Last summer, the university’s president, the Revd Brian F. Linnane SJ, removed O’Connor’s name from its halls of residence. The New Yorker had published a pompous piece about racism in O’Connor’s private correspondence, the George Floyd protests had begun and so… best not make the students uncomfortable, said Father Linnane.
The cosmic joke of this has stayed with me ever since. It’s not just that it’s the duty of any decent university to make its students uncomfortable, or even the sad irony of a Catholic institution that can’t forgive. The joke is that the whole point of O’Connor’s work is to make people uncomfortable: that’s her genius. And anyone who can’t stomach a little discomfort has no business putting her name on a wall in the first place.
Her stories are just as confessional as they are judgmental, and doesn’t absolution follow from confession?

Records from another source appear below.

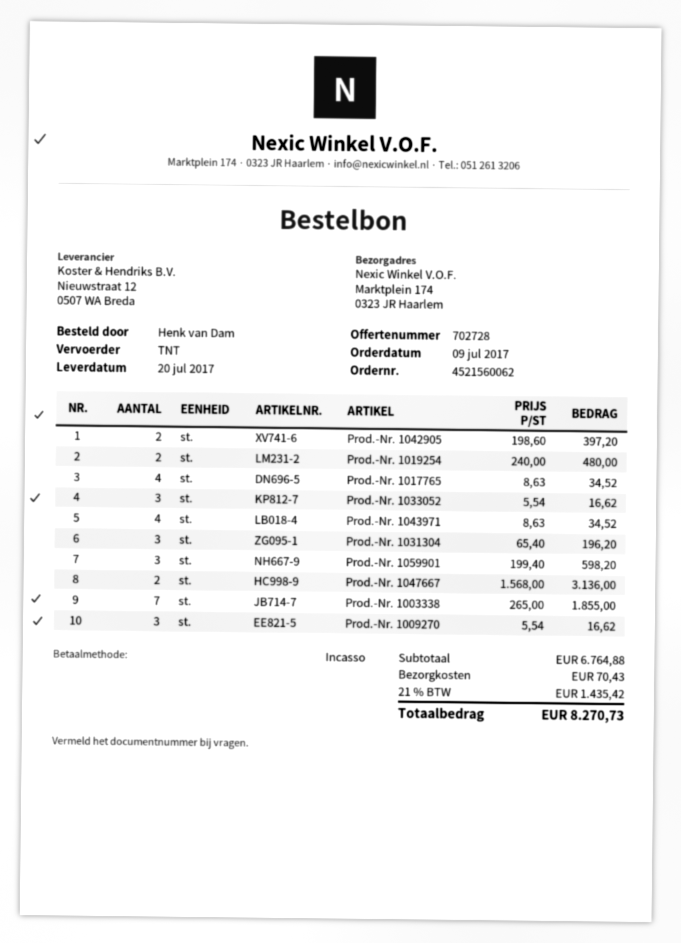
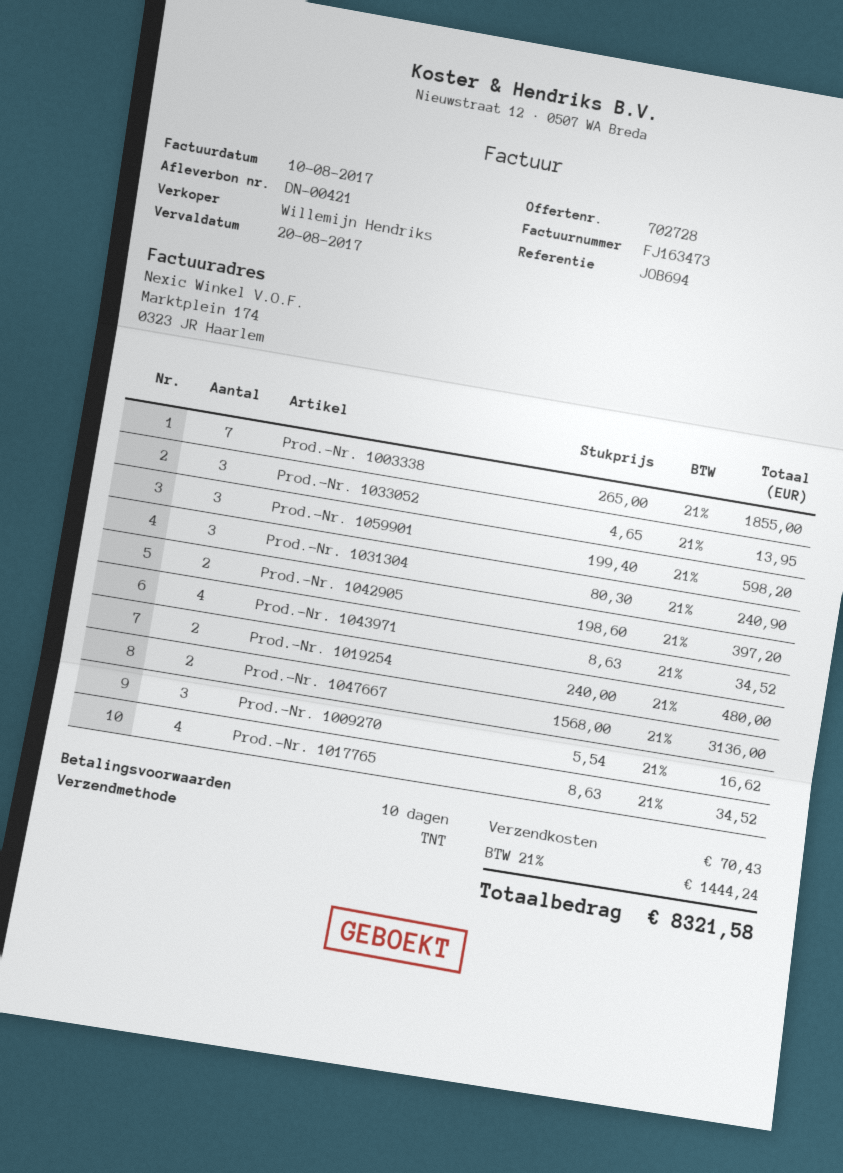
Prod.-Nr. 1033052: 3 x 5.54 = 16.62 -> 3 x 4.65 = 13.95
Prod.-Nr. 1031304: 3 x 65.40 = 196.20 -> 3 x 80.30 = 240.90
tax: 21% = 1435.42 -> 21% = 1444.24
total: 8270.73 -> 8321.58

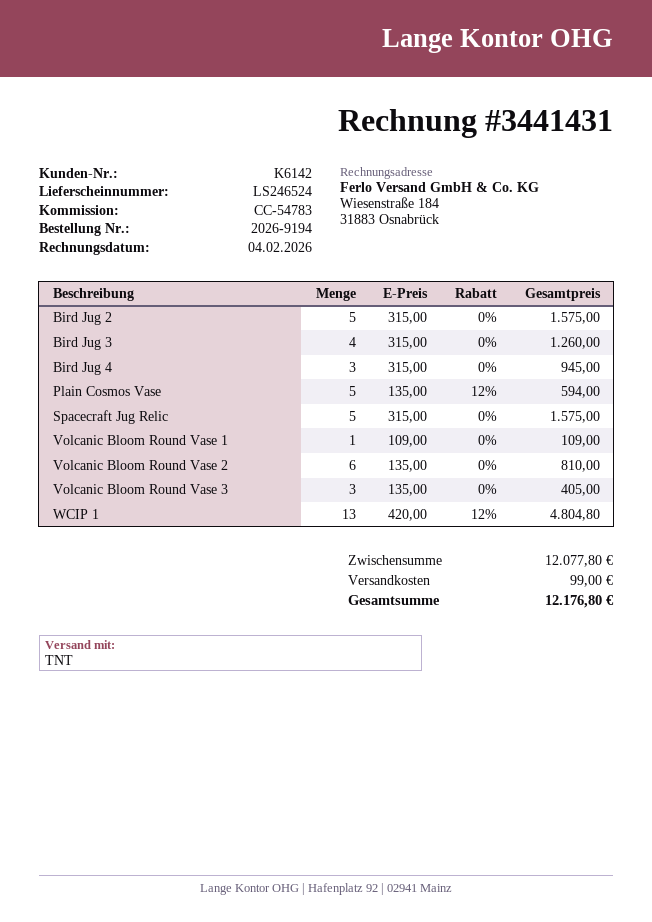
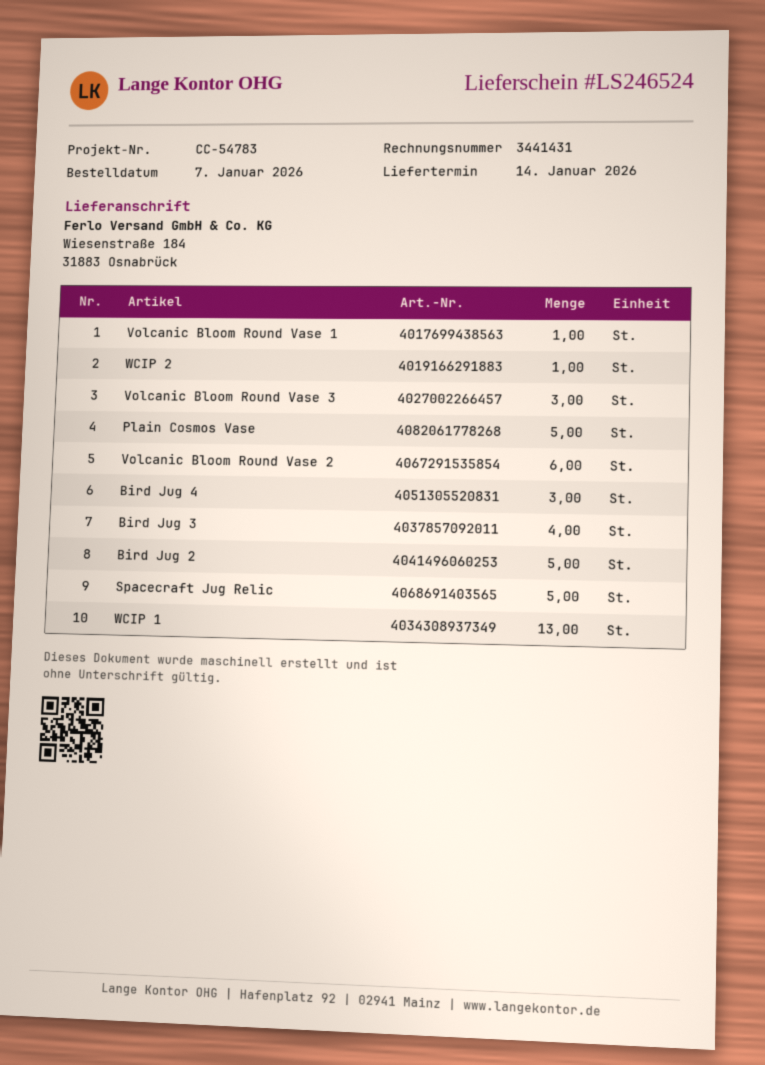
WCIP 2: none -> 1

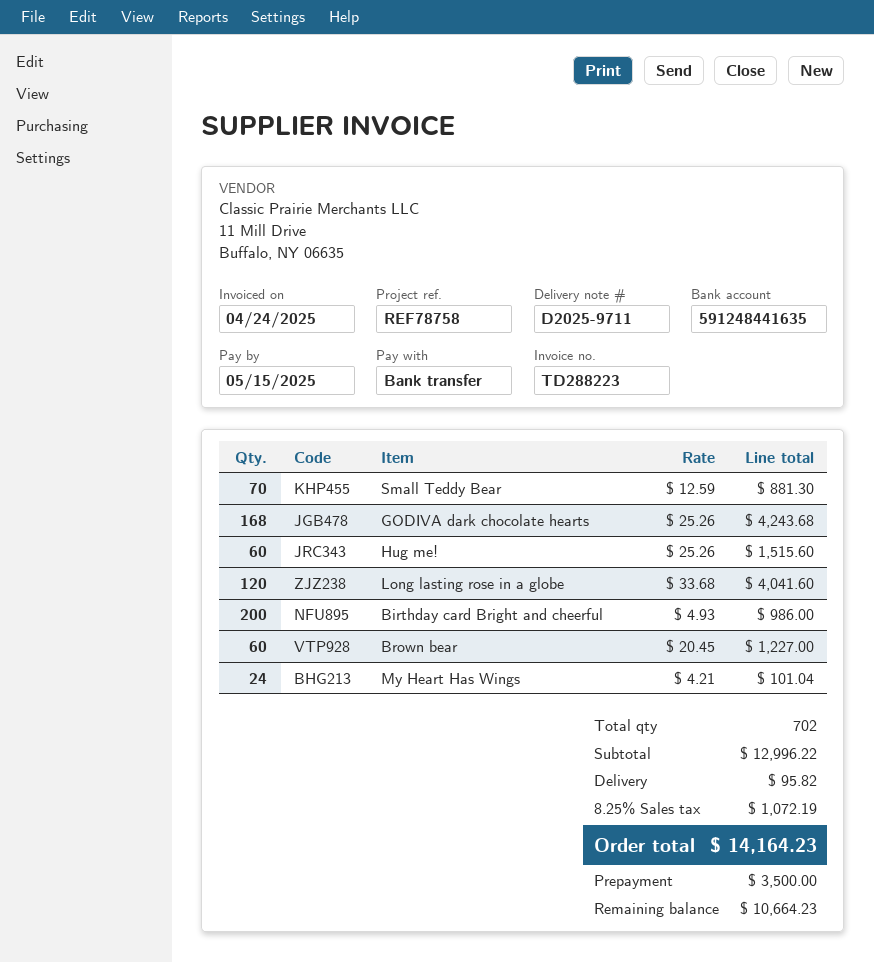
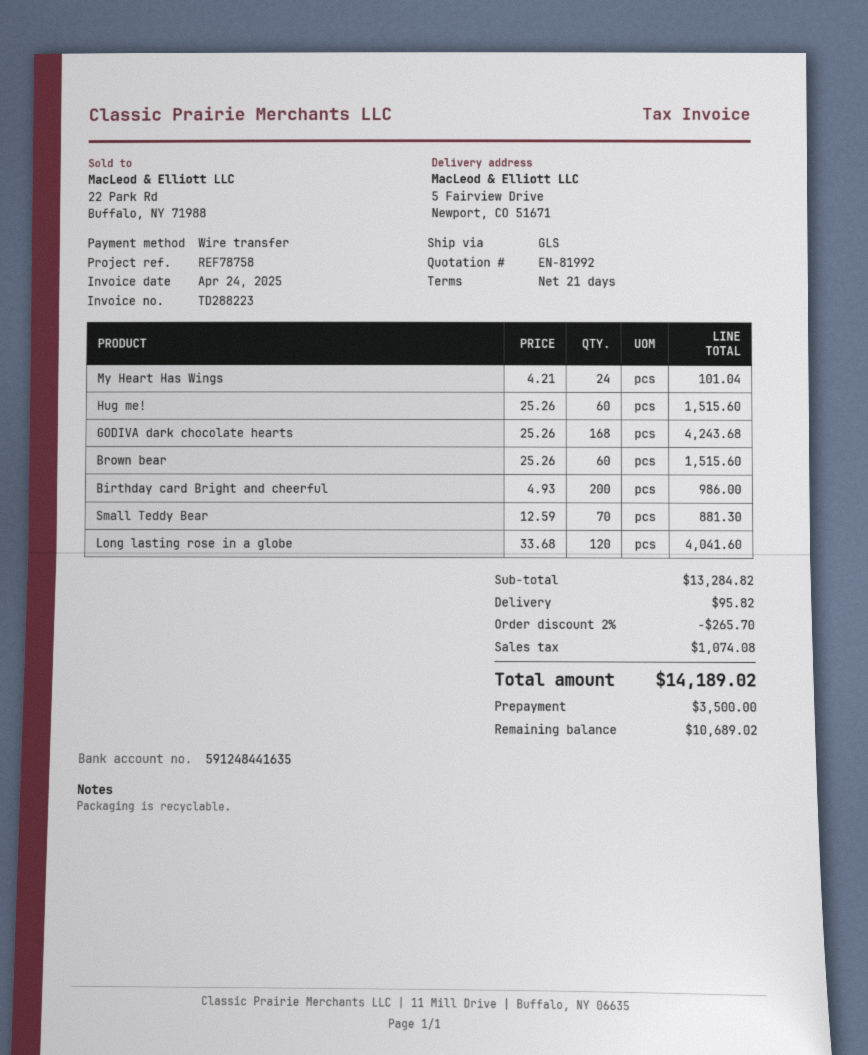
Brown bear: 60 x 20.45 = 1227.00 -> 60 x 25.26 = 1515.60
subtotal: 12996.22 -> 13284.82
discount: none -> 2% = 265.70
tax: 1072.19 -> 1074.08
total: 14164.23 -> 14189.02
balance: 10664.23 -> 10689.02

Flannery O’Connor was one of the best short-story writers America has produced. She was born in 1925 in the segregated South and lived on a farm outside Milledgeville, Georgia with her mother until she died aged 39. Her characters were drawn from the world around her: farmers, preachers, religious conmen, feral children and upright, self-regarding Southern ladies. They’re often described as ‘grotesques’, though as O’Connor wrote: ‘I have found that anything that comes out of the South is going to be called grotesque by the Northern reader, unless it is grotesque, in which case it’s going to be called realistic.’
O’Connor’s characters might not be grotesque, but what happens to them sure is.